• DATA SUPPLIED
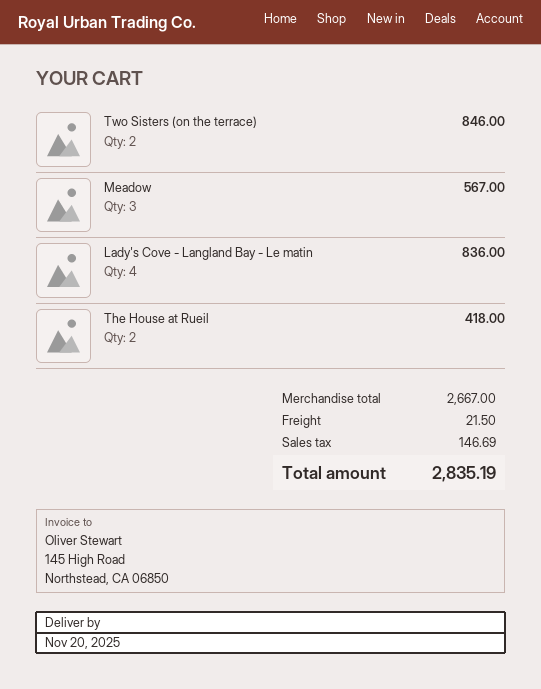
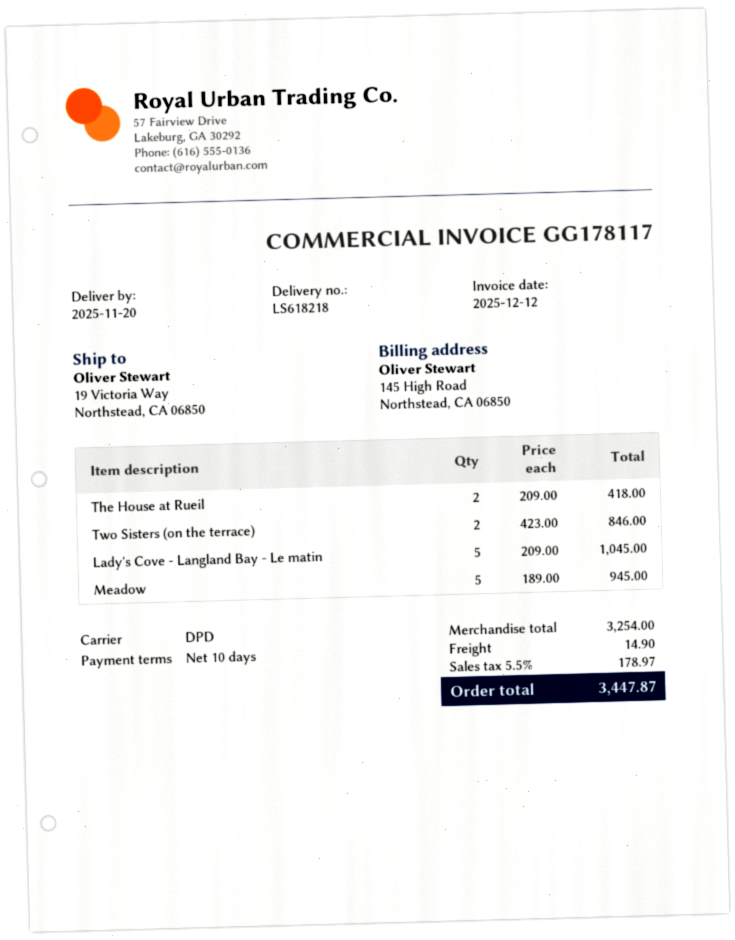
Meadow: 3 for 567.00 -> 5 for 945.00
Lady's Cove - Langland Bay - Le matin: 4 for 836.00 -> 5 for 1045.00
subtotal: 2667.00 -> 3254.00
shipping: 21.50 -> 14.90
tax: 146.69 -> 178.97
total: 2835.19 -> 3447.87

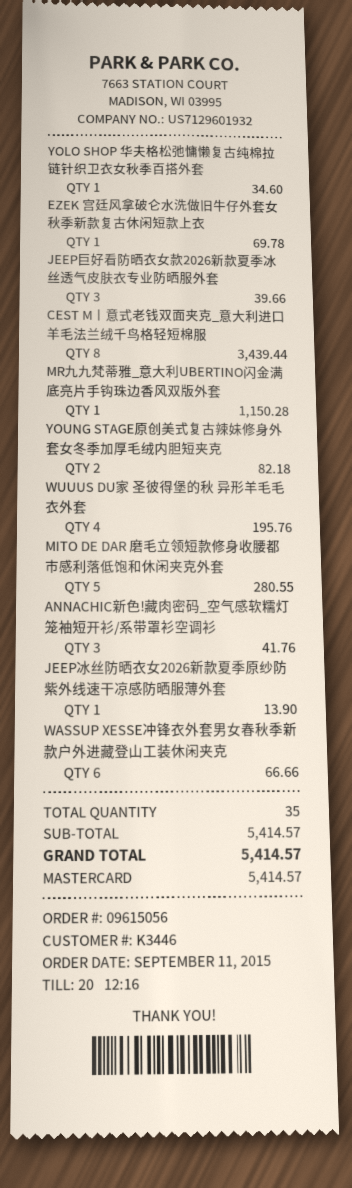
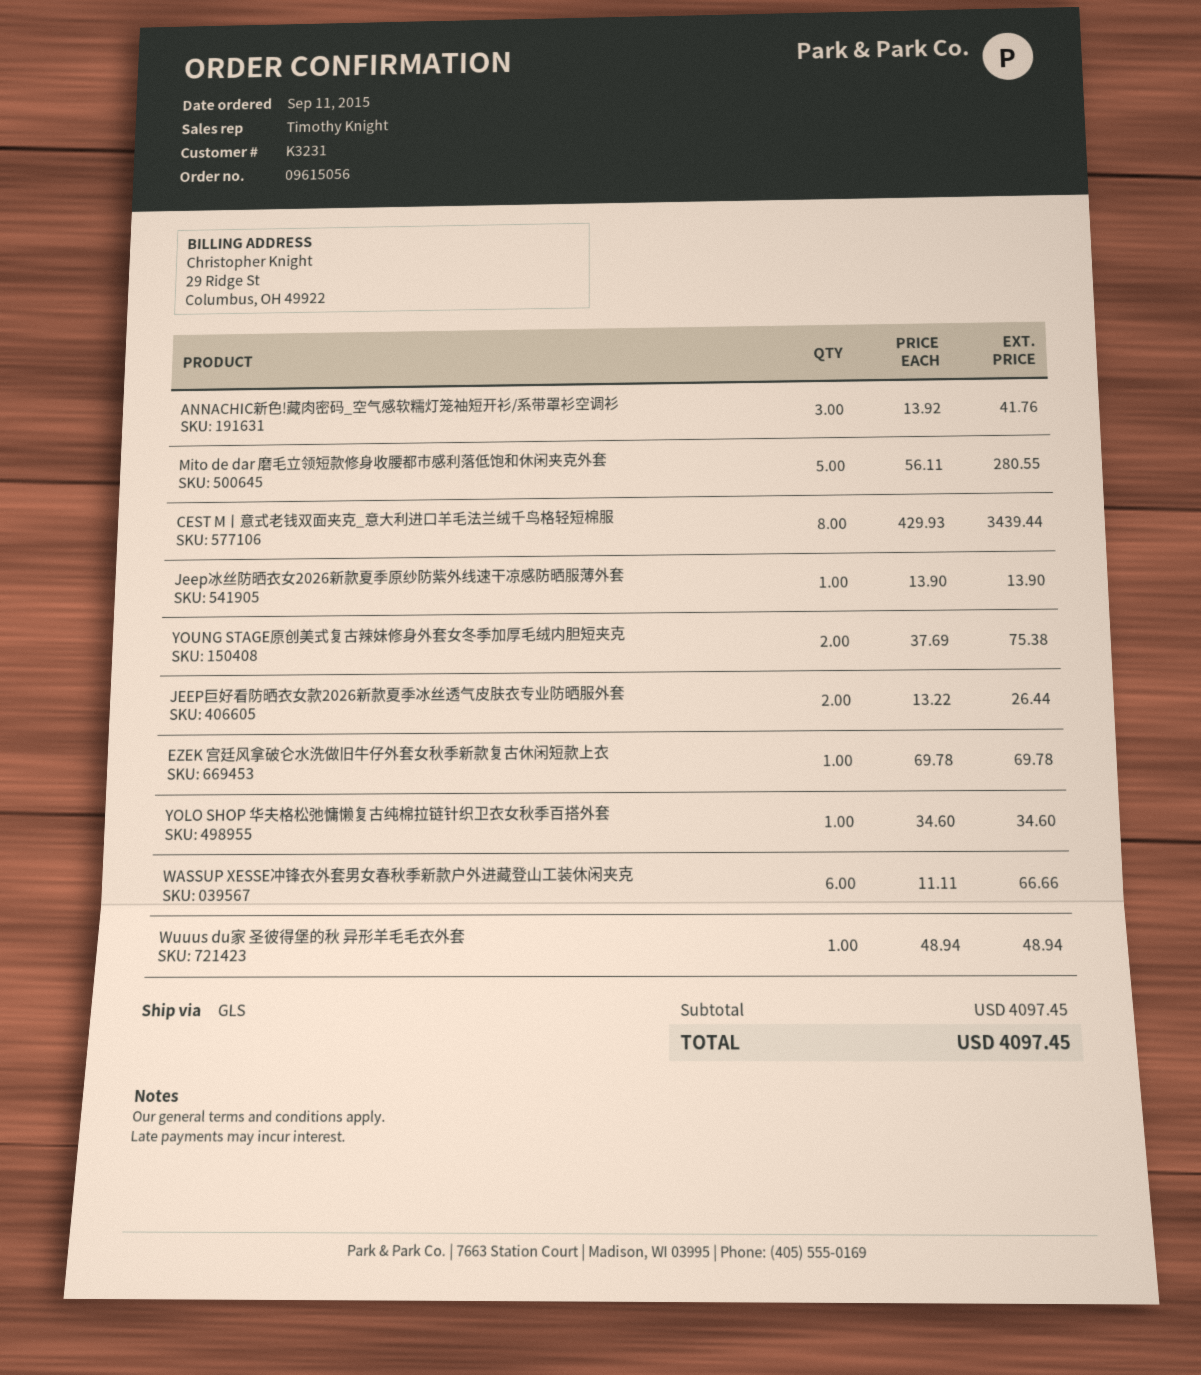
customer number: K3446 -> K3231
JEEP巨好看防晒衣女款2026新款夏季冰丝透气皮肤衣专业防晒服外套: 3 for 39.66 -> 2 for 26.44
MR九九梵蒂雅_意大利UBERTINO闪金满底亮片手钩珠边香风双版外套: 1 for 1150.28 -> none
YOUNG STAGE原创美式复古辣妹修身外套女冬季加厚毛绒内胆短夹克: 2 for 82.18 -> 2 for 75.38
WUUUS DU家 圣彼得堡的秋 异形羊毛毛衣外套: 4 for 195.76 -> 1 for 48.94
subtotal: 5414.57 -> 4097.45
total: 5414.57 -> 4097.45

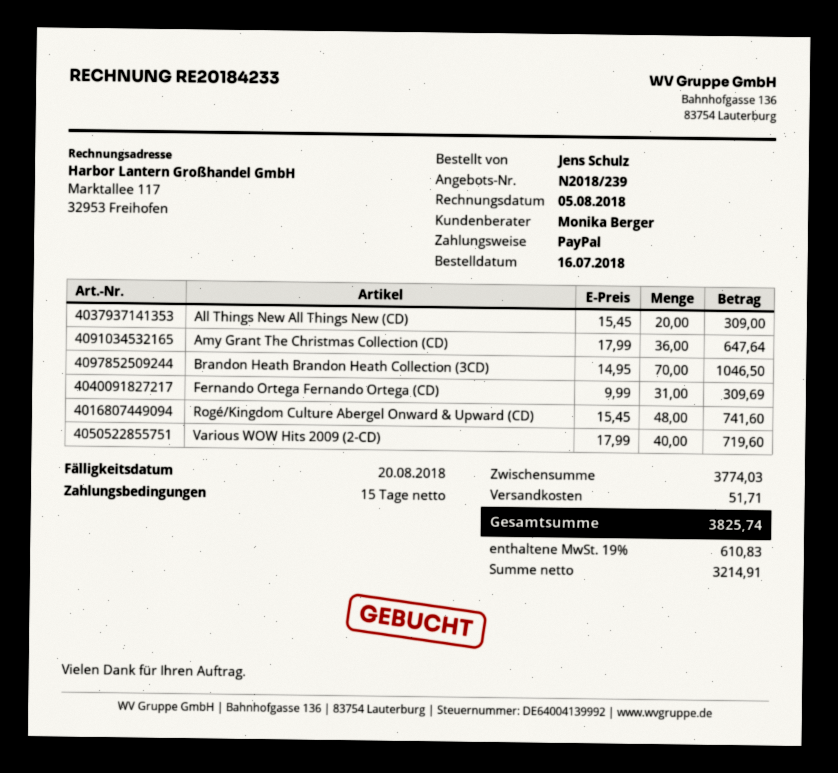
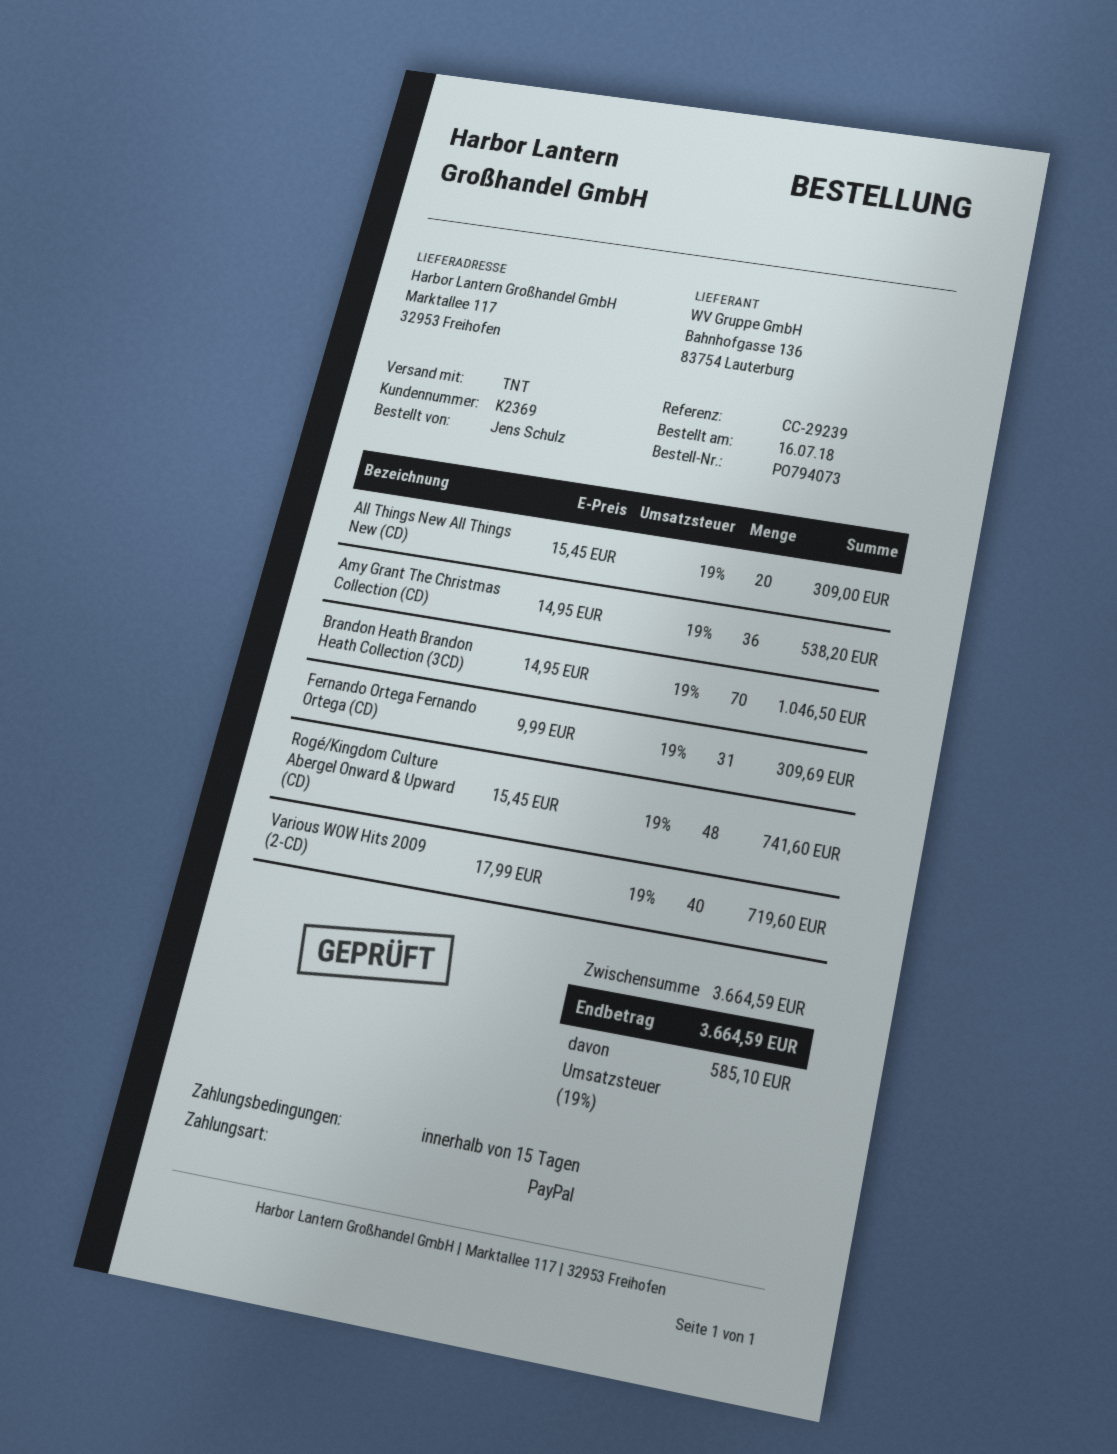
Amy Grant The Christmas Collection (CD): 36 x 17.99 = 647.64 -> 36 x 14.95 = 538.20
subtotal: 3774.03 -> 3664.59
shipping: 51.71 -> none
tax: 19% = 610.83 -> 19% = 585.10
total: 3825.74 -> 3664.59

• REQUIREMENT
With the images excluded, reproduce the data above precisely as written.

• ANSWER AREA
Meadow: 3 for 567.00 -> 5 for 945.00
Lady's Cove - Langland Bay - Le matin: 4 for 836.00 -> 5 for 1045.00
subtotal: 2667.00 -> 3254.00
shipping: 21.50 -> 14.90
tax: 146.69 -> 178.97
total: 2835.19 -> 3447.87

customer number: K3446 -> K3231
JEEP巨好看防晒衣女款2026新款夏季冰丝透气皮肤衣专业防晒服外套: 3 for 39.66 -> 2 for 26.44
MR九九梵蒂雅_意大利UBERTINO闪金满底亮片手钩珠边香风双版外套: 1 for 1150.28 -> none
YOUNG STAGE原创美式复古辣妹修身外套女冬季加厚毛绒内胆短夹克: 2 for 82.18 -> 2 for 75.38
WUUUS DU家 圣彼得堡的秋 异形羊毛毛衣外套: 4 for 195.76 -> 1 for 48.94
subtotal: 5414.57 -> 4097.45
total: 5414.57 -> 4097.45

Amy Grant The Christmas Collection (CD): 36 x 17.99 = 647.64 -> 36 x 14.95 = 538.20
subtotal: 3774.03 -> 3664.59
shipping: 51.71 -> none
tax: 19% = 610.83 -> 19% = 585.10
total: 3825.74 -> 3664.59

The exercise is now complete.